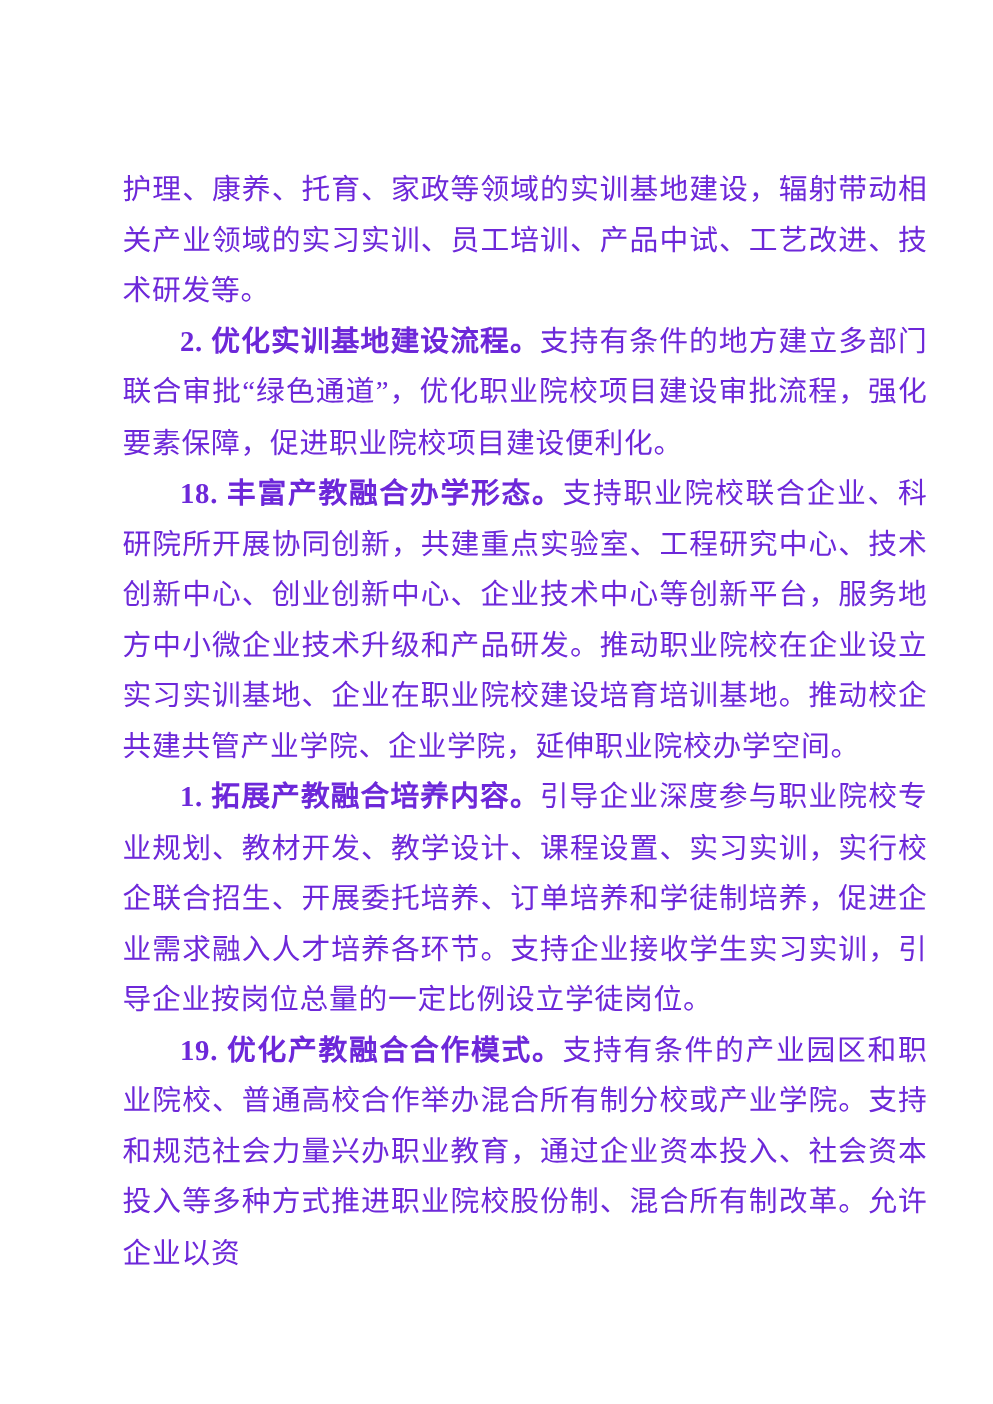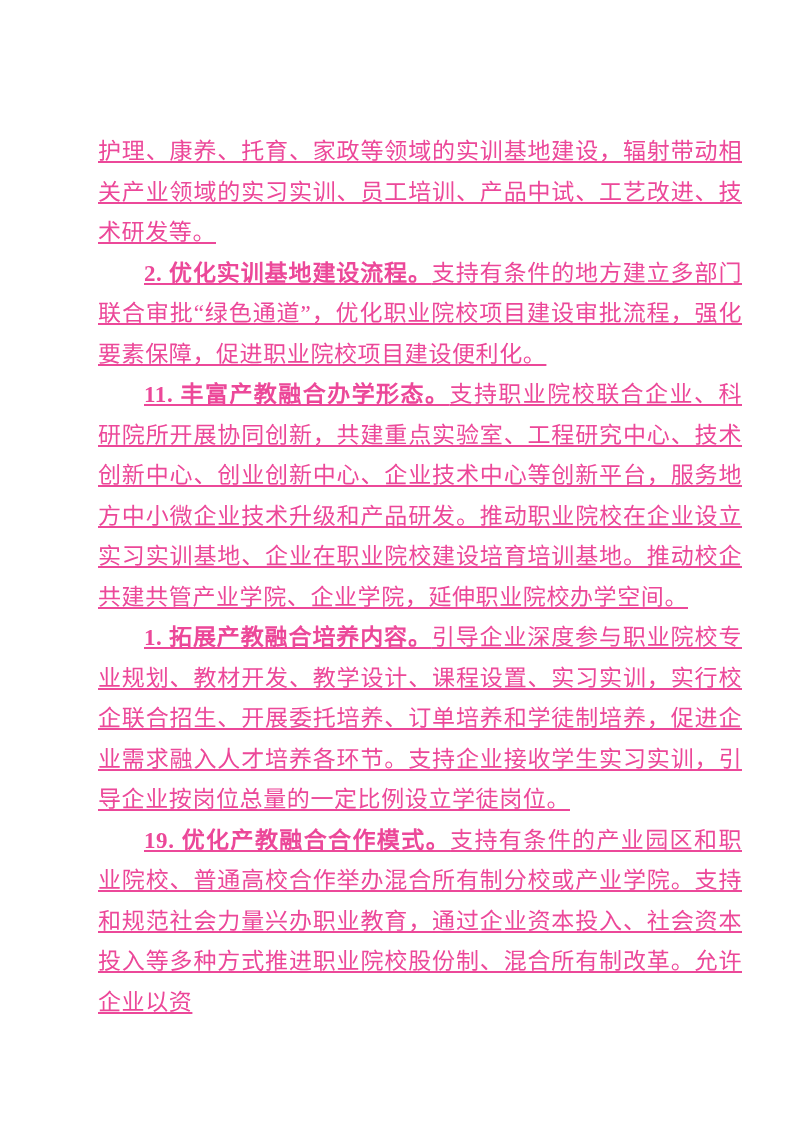--- a/index.html
+++ b/index.html
@@ -13,22 +13,21 @@
     height: 1123px;
     margin: 0;
     background: #ffffff;
     box-sizing: border-box;
     padding: 132px 52px 0 98px;
     overflow: hidden;
     font-family: "Liberation Serif", "DejaVu Serif", serif;
     font-size: 23px;
     line-height: 40.5px;
     letter-spacing: 0.6px;
-    color: #ec4899;
-    text-decoration: underline;
+    color: #6d28d9;
   }
   p.para {
     margin: 0;
     padding: 0;
     text-align: justify;
     text-indent: 2em;
   }
   p.para.no-indent {
     text-indent: 0;
   }
@@ -47,21 +46,21 @@
   <p class="para no-indent">
     <span>护理、康养、托育、家政等领域的实训基地建设，辐射带动相关产业领域的实习实训、员工培训、产品中试、工艺改进、技术研发等。</span>
   </p>
 
   <p class="para">
     <span class="item-heading">2. 优化实训基地建设流程。</span><span>支持有条件的地方建立多部门联合审批“绿色通道”，优化职业院校项目建设审批流程，强化要素保障，促进职业院校项目建设便利化。</span>
   </p>
 
 
   <p class="para">
-    <span class="item-heading">11. 丰富产教融合办学形态。</span><span>支持职业院校联合企业、科研院所开展协同创新，共建重点实验室、工程研究中心、技术创新中心、创业创新中心、企业技术中心等创新平台，服务地方中小微企业技术升级和产品研发。推动职业院校在企业设立实习实训基地、企业在职业院校建设培育培训基地。推动校企共建共管产业学院、企业学院，延伸职业院校办学空间。</span>
+    <span class="item-heading">18. 丰富产教融合办学形态。</span><span>支持职业院校联合企业、科研院所开展协同创新，共建重点实验室、工程研究中心、技术创新中心、创业创新中心、企业技术中心等创新平台，服务地方中小微企业技术升级和产品研发。推动职业院校在企业设立实习实训基地、企业在职业院校建设培育培训基地。推动校企共建共管产业学院、企业学院，延伸职业院校办学空间。</span>
   </p>
 
   <p class="para">
     <span class="item-heading">1. 拓展产教融合培养内容。</span><span>引导企业深度参与职业院校专业规划、教材开发、教学设计、课程设置、实习实训，实行校企联合招生、开展委托培养、订单培养和学徒制培养，促进企业需求融入人才培养各环节。支持企业接收学生实习实训，引导企业按岗位总量的一定比例设立学徒岗位。</span>
   </p>
 
   <p class="para">
     <span class="item-heading">19. 优化产教融合合作模式。</span><span>支持有条件的产业园区和职业院校、普通高校合作举办混合所有制分校或产业学院。支持和规范社会力量兴办职业教育，通过企业资本投入、社会资本投入等多种方式推进职业院校股份制、混合所有制改革。允许企业以资</span>
   </p>
 

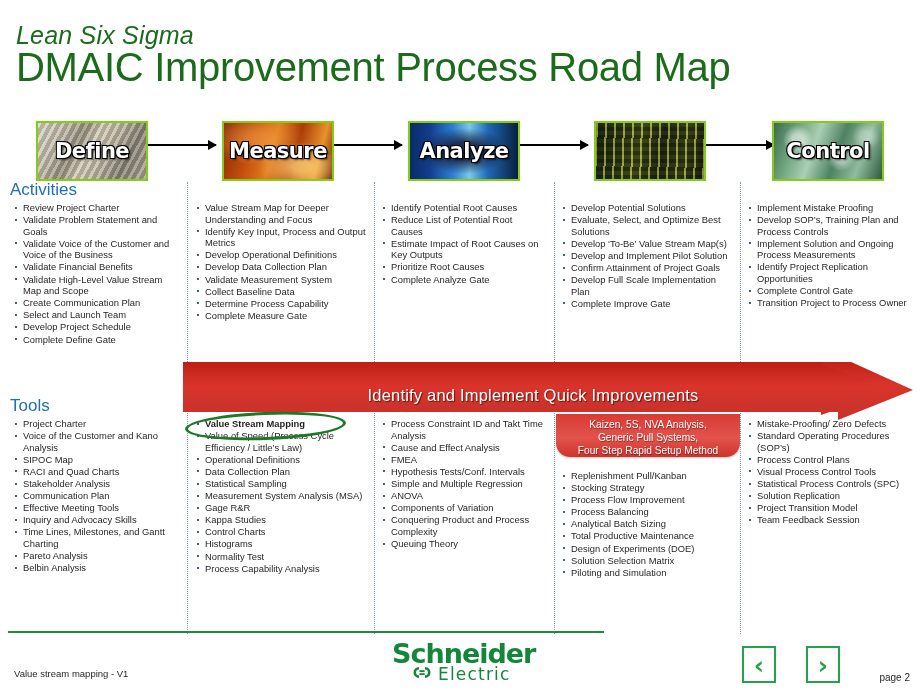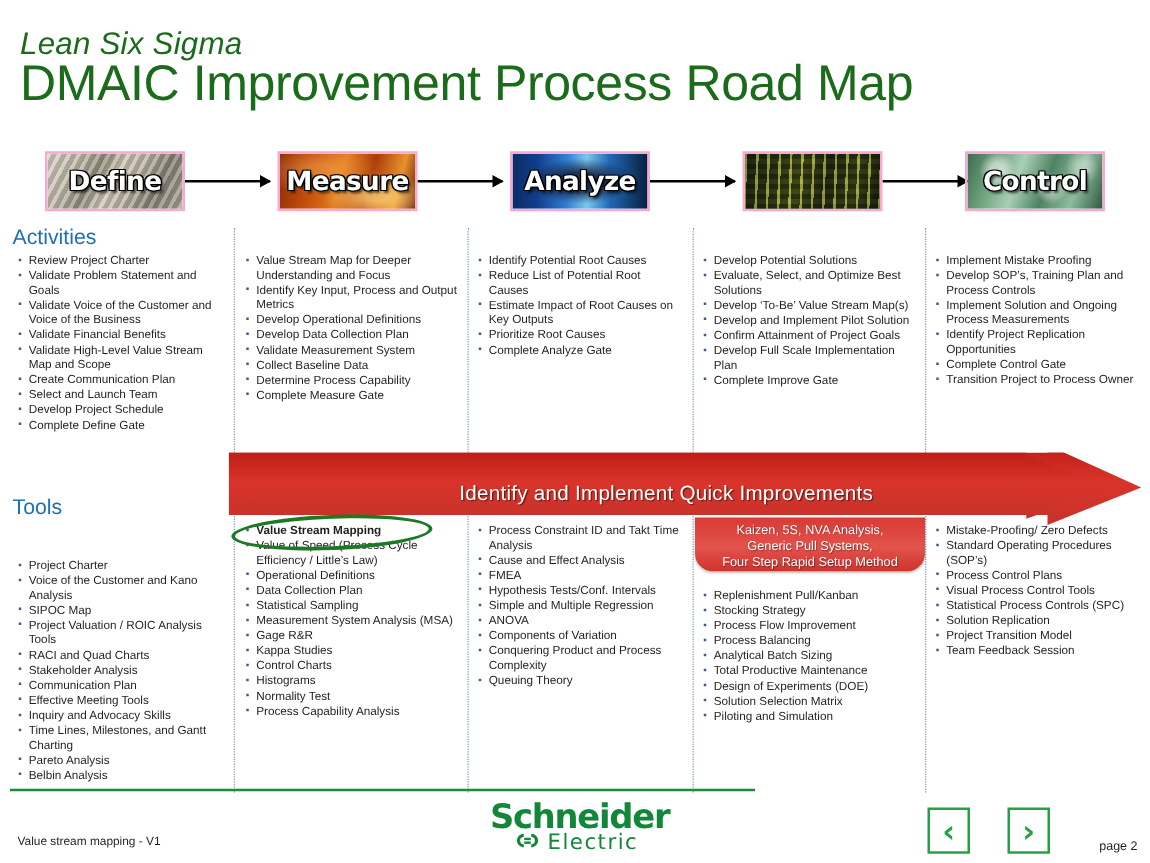--- a/index.html
+++ b/index.html
@@ -16,21 +16,21 @@
     letter-spacing:.2px;line-height:1.05;
   }
   .maintitle{
     font-size:40px;color:#1a6b1a;font-weight:400;line-height:1.05;margin-top:-2px;
     letter-spacing:-.3px;
   }
 
   
   .phases{position:absolute;left:0;top:121px;width:920px;height:54px;}
   .phase{
-    position:absolute;top:0;width:112px;height:48px;border:2px solid #f9a8d4;
+    position:absolute;top:0;width:112px;height:60px;border:2px solid #84cc16;
     box-sizing:border-box;overflow:hidden;
   }
   .phase .bg{position:absolute;inset:0;}
   .phase .lbl{
     position:absolute;left:0;right:0;top:50%;transform:translateY(-50%);
     text-align:center;color:#fff;font-size:21px;font-weight:bold;
     font-family:"DejaVu Sans", sans-serif;
     letter-spacing:-.5px;
     text-shadow:1px 1px 0 #000,-1px 1px 0 #000,1px -1px 0 #000,-1px -1px 0 #000,2px 2px 2px rgba(0,0,0,.6);
   }
@@ -241,26 +241,25 @@
     <ul class="lst">
       <li>Implement  Mistake  Proofing</li>
       <li>Develop SOP’s, Training Plan and Process Controls</li>
       <li>Implement  Solution and Ongoing Process Measurements</li>
       <li>Identify Project Replication Opportunities</li>
       <li>Complete Control Gate</li>
       <li>Transition Project to Process Owner</li>
     </ul>
   </div>
 
-  <div class="col" style="left:14px;top:418px;width:168px;margin-top:28px;">
+  <div class="col" style="left:14px;top:418px;width:168px;">
     <ul class="lst tools">
       <li>Project Charter</li>
       <li>Voice of the Customer and Kano Analysis</li>
       <li>SIPOC Map</li>
-      <li>Project Valuation / ROIC Analysis Tools</li>
       <li>RACI and Quad Charts</li>
       <li>Stakeholder Analysis</li>
       <li>Communication  Plan</li>
       <li>Effective  Meeting Tools</li>
       <li>Inquiry and Advocacy Skills</li>
       <li>Time Lines, Milestones, and Gantt Charting</li>
       <li>Pareto Analysis</li>
       <li>Belbin Analysis</li>
     </ul>
   </div>

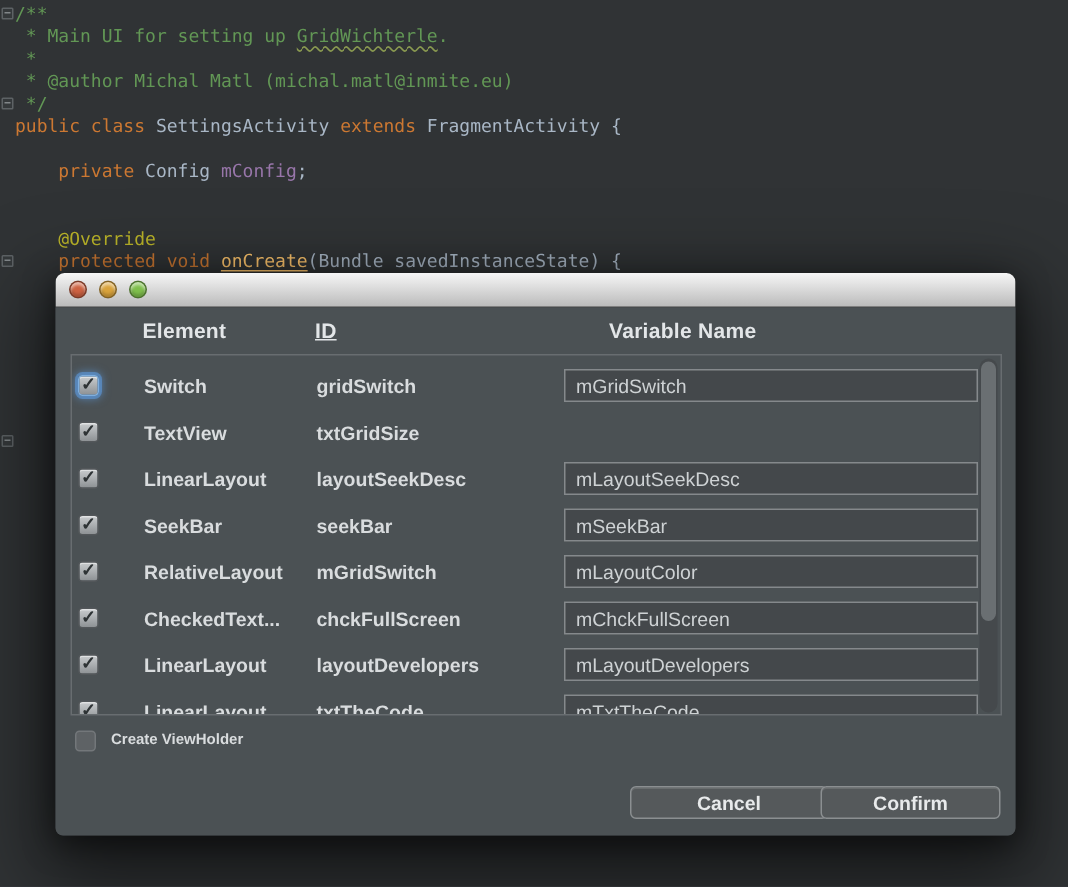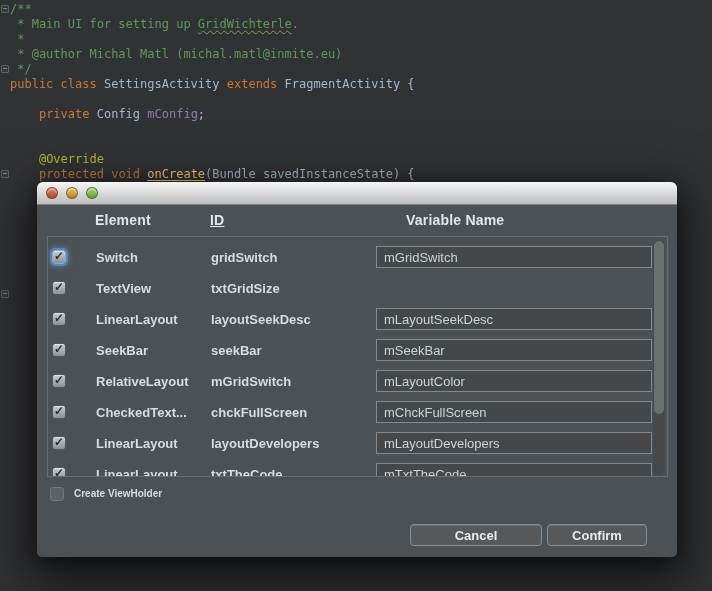--- a/index.html
+++ b/index.html
@@ -68,22 +68,22 @@
   .vthumb { position:absolute; left:1px; top:2px; width:10px; height:173px;
             background:var(--scroll-thumb,#6a6f72); border-radius:5px; }
 
   .vh-checkbox { left:13px; top:282px; }
   .vh-label { position:absolute; left:37px; top:283px; font-size:10px; font-weight:600;
               color:var(--dialog-text,#d9dcde); }
   .btn { position:absolute; top:319px; height:22px; border-radius:4px;
          background:var(--button-bg,#55595b); border:1px solid var(--button-border,#8b8f91);
          color:#e8eaeb; font-family:"Liberation Sans", sans-serif; font-size:13px; font-weight:700;
          box-shadow:inset 0 1px 0 rgba(255,255,255,.12); cursor:pointer; }
-  .btn-cancel  { left:373px; width:132px; }
-  .btn-confirm { left:510px; width:100px; }
+  .btn-cancel  { left:383px; width:132px; }
+  .btn-confirm { left:510px; width:120px; }
 </style>
 </head>
 <body>
 
 <div class="screen">
 
   <div class="editor"><div class="code-line"><span class="fold-marker"></span><span style="color: rgb(98, 151, 85);">/**</span></div><div class="code-line"><span style="color: rgb(98, 151, 85);"> * Main UI for setting up </span><span class="wavy" style="color: rgb(98, 151, 85);">GridWichterle</span><span style="color: rgb(98, 151, 85);">.</span></div><div class="code-line"><span style="color: rgb(98, 151, 85);"> *</span></div><div class="code-line"><span style="color: rgb(98, 151, 85);"> * @author Michal Matl (michal.matl@inmite.eu)</span></div><div class="code-line"><span class="fold-marker"></span><span style="color: rgb(98, 151, 85);"> */</span></div><div class="code-line"><span style="color: rgb(204, 120, 50);">public class </span><span style="color: rgb(169, 183, 198);">SettingsActivity </span><span style="color: rgb(204, 120, 50);">extends </span><span style="color: rgb(169, 183, 198);">FragmentActivity {</span></div><div class="code-line"></div><div class="code-line"><span style="color: rgb(169, 183, 198);">    </span><span style="color: rgb(204, 120, 50);">private </span><span style="color: rgb(169, 183, 198);">Config </span><span style="color: rgb(152, 118, 170);">mConfig</span><span style="color: rgb(169, 183, 198);">;</span></div><div class="code-line"></div><div class="code-line"></div><div class="code-line"><span style="color: rgb(169, 183, 198);">    </span><span style="color: rgb(187, 181, 41);">@Override</span></div><div class="code-line"><span class="fold-marker"></span><span style="color: rgb(169, 183, 198);">    </span><span style="color: rgb(204, 120, 50);">protected </span><span style="color: rgb(204, 120, 50);">void </span><span class="useg" style="color: rgb(255, 198, 109);">onCreate</span><span style="color: rgb(169, 183, 198);">(Bundle savedInstanceState) {</span></div><div class="code-line"></div><div class="code-line"></div><div class="code-line"></div><div class="code-line"></div><div class="code-line"></div><div class="code-line"></div><div class="code-line"></div><div class="code-line"><span class="fold-marker"></span></div></div>
 
   <div class="dialog">
     <div class="titlebar">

##############################

REQUIRED WORK = Write out each line of the data above exactly, starting at the top and finishing with the line containing "letter-spacing: 0.6px;"; omit the pictures.

RESULT OF THE TASK =
--- a/index.html
+++ b/index.html
@@ -13,22 +13,21 @@
     height: 1123px;
     margin: 0;
     background: #ffffff;
     box-sizing: border-box;
     padding: 132px 52px 0 98px;
     overflow: hidden;
     font-family: "Liberation Serif", "DejaVu Serif", serif;
     font-size: 23px;
     line-height: 40.5px;
     letter-spacing: 0.6px;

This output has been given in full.